Data records section start
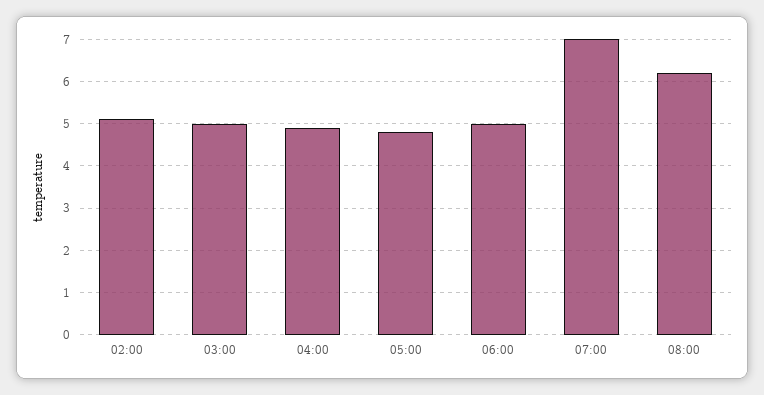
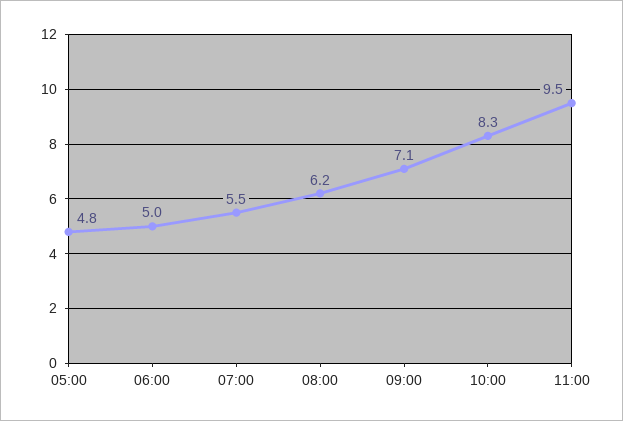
02:00: 5 -> none
03:00: 5 -> none
04:00: 5 -> none
07:00: 7 -> 5.5
09:00: none -> 7.1
10:00: none -> 8.3
11:00: none -> 9.5

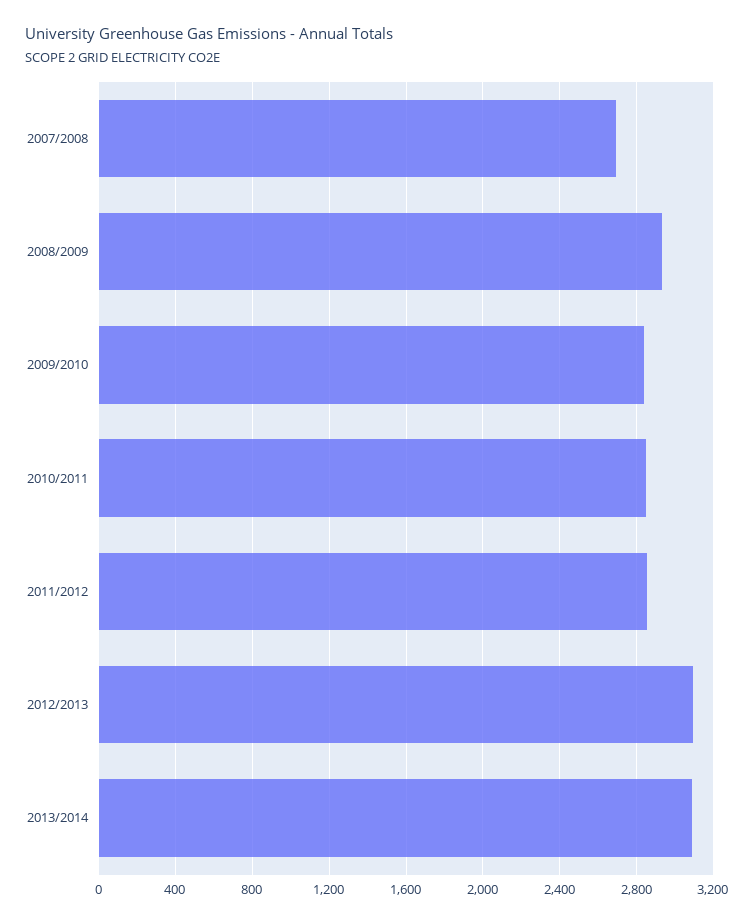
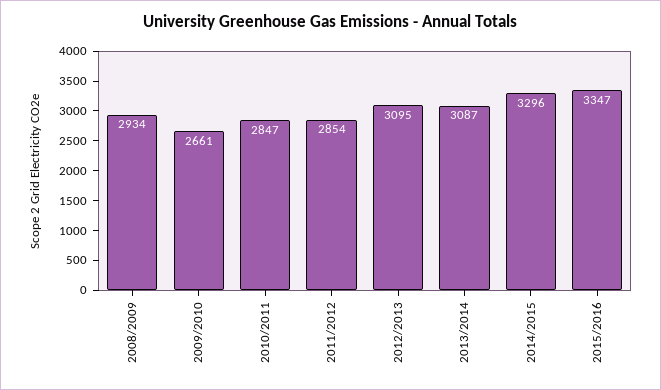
2007/2008: 2700 -> none
2009/2010: 2850 -> 2661
2014/2015: none -> 3296
2015/2016: none -> 3347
Data records section end
● Task brief
Would you please set down the data above again exactly, without its pictures?

● Answer section
02:00: 5 -> none
03:00: 5 -> none
04:00: 5 -> none
07:00: 7 -> 5.5
09:00: none -> 7.1
10:00: none -> 8.3
11:00: none -> 9.5

2007/2008: 2700 -> none
2009/2010: 2850 -> 2661
2014/2015: none -> 3296
2015/2016: none -> 3347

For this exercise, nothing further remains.